— The problem —
Print, without alteration, the lines that extend from the one holding "-173,7 +173,7 @@" to the final line of the listing below.

— Input records —
__________

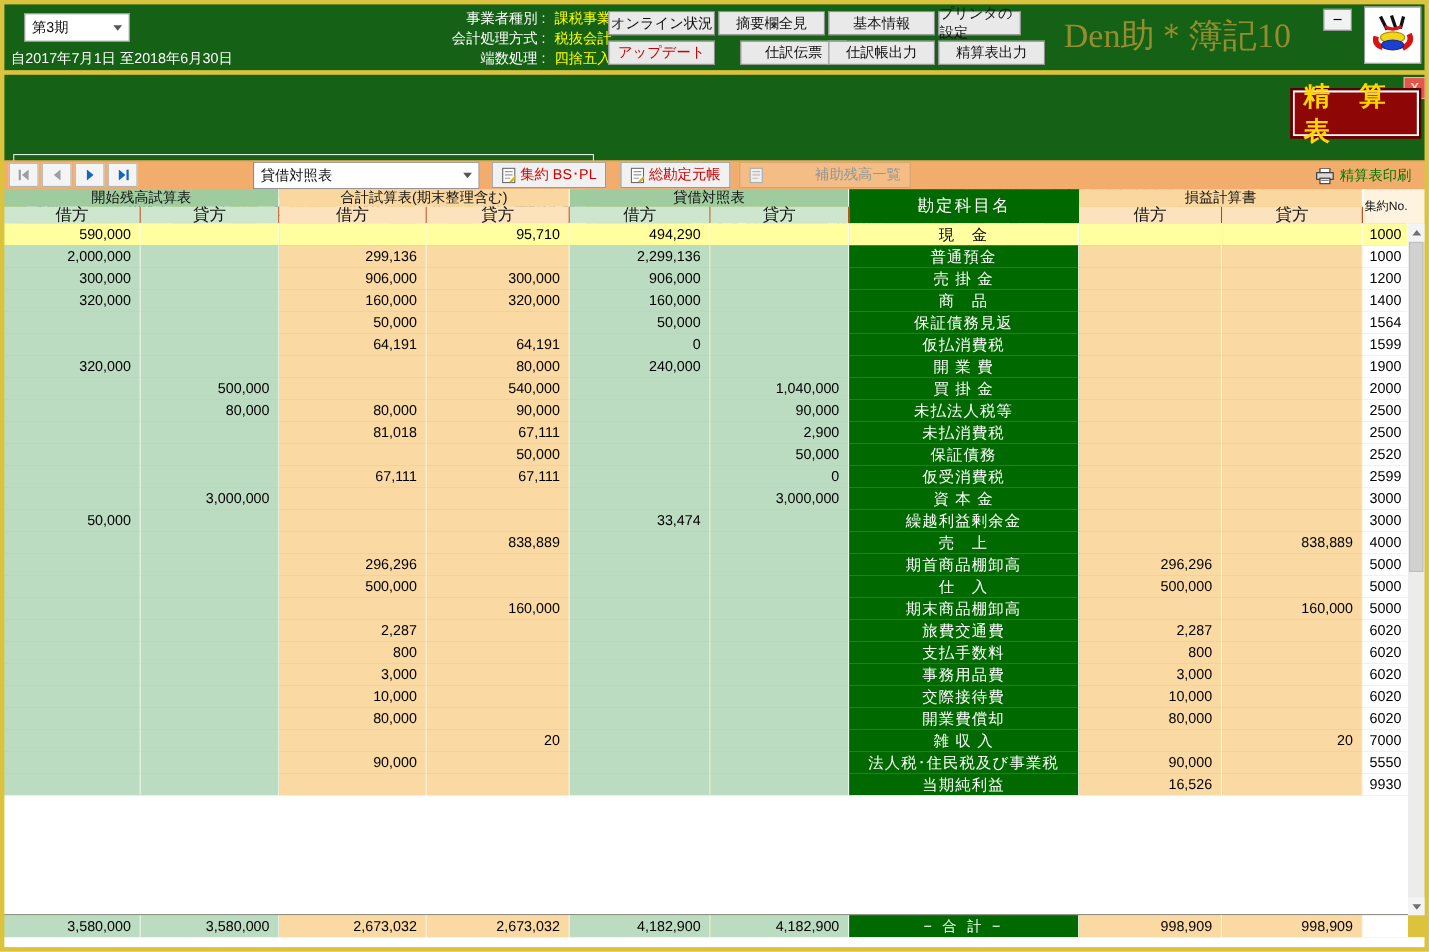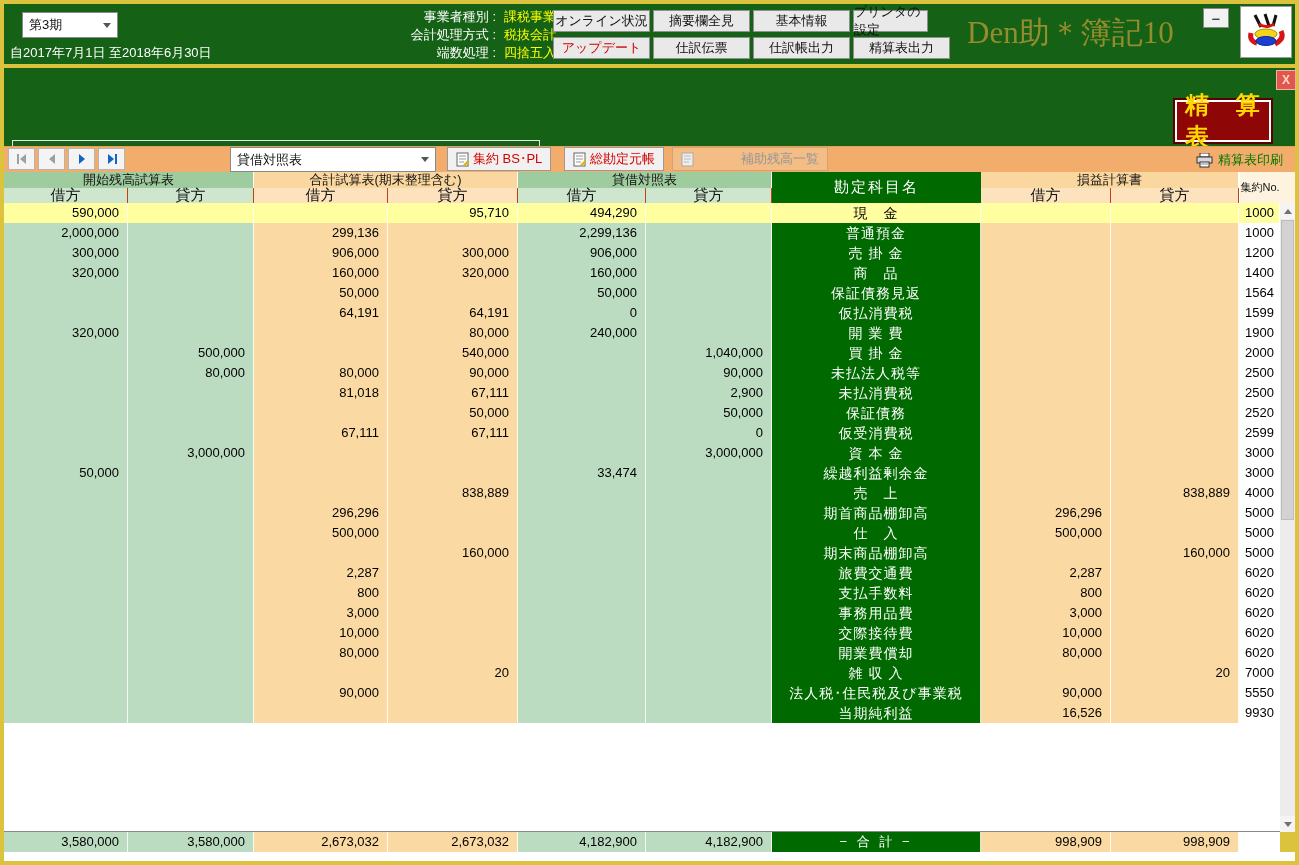--- a/index.html
+++ b/index.html
@@ -95,7 +95,7 @@
     <div class="abs gbtn" style="left:749px;top:6px;width:97px;height:22px;">基本情報</div>
     <div class="abs gbtn" style="left:849px;top:6px;width:75px;height:22px;">プリンタの設定</div>
     <div class="abs gbtn" style="left:549px;top:33px;width:97px;height:22px;color:#cc0000;">アップデート</div>
-    <div class="abs gbtn" style="left:649px;top:33px;width:97px;height:22px;">仕訳伝票</div>
+    <div class="abs gbtn" style="left:669px;top:33px;width:97px;height:22px;">仕訳伝票</div>
     <div class="abs gbtn" style="left:749px;top:33px;width:97px;height:22px;">仕訳帳出力</div>
     <div class="abs gbtn" style="left:849px;top:33px;width:97px;height:22px;">精算表出力</div>
 

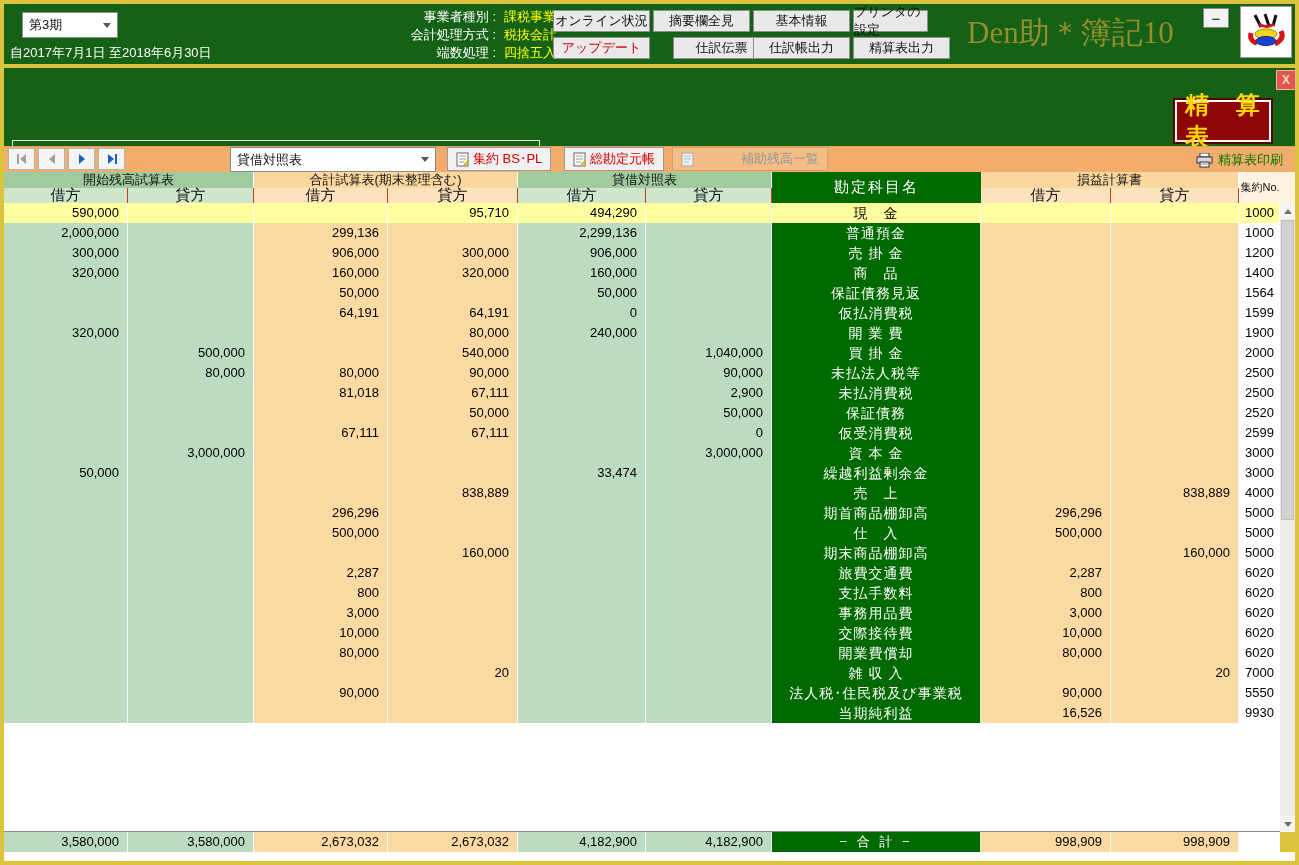--- a/index.html
+++ b/index.html
@@ -173,7 +173,7 @@
 
     <div class="abs brand-text" style="left:963px;top:92px;">Bookkeeping10</div>
     <div class="abs closebtn" style="left:1272px;top:2px;">X</div>
-    <div class="abs wsbtn" style="left:1169px;top:30px;width:100px;height:46px;">精 算 表</div>
+    <div class="abs wsbtn" style="left:1169px;top:12px;width:119px;height:46px;">精 算 表</div>
   </div>
 
   <div class="abs toolbar">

__________

— Solution for this task —
@@ -173,7 +173,7 @@
 
     <div class="abs brand-text" style="left:963px;top:92px;">Bookkeeping10</div>
     <div class="abs closebtn" style="left:1272px;top:2px;">X</div>
-    <div class="abs wsbtn" style="left:1169px;top:30px;width:100px;height:46px;">精 算 表</div>
+    <div class="abs wsbtn" style="left:1169px;top:12px;width:119px;height:46px;">精 算 表</div>
   </div>
 
   <div class="abs toolbar">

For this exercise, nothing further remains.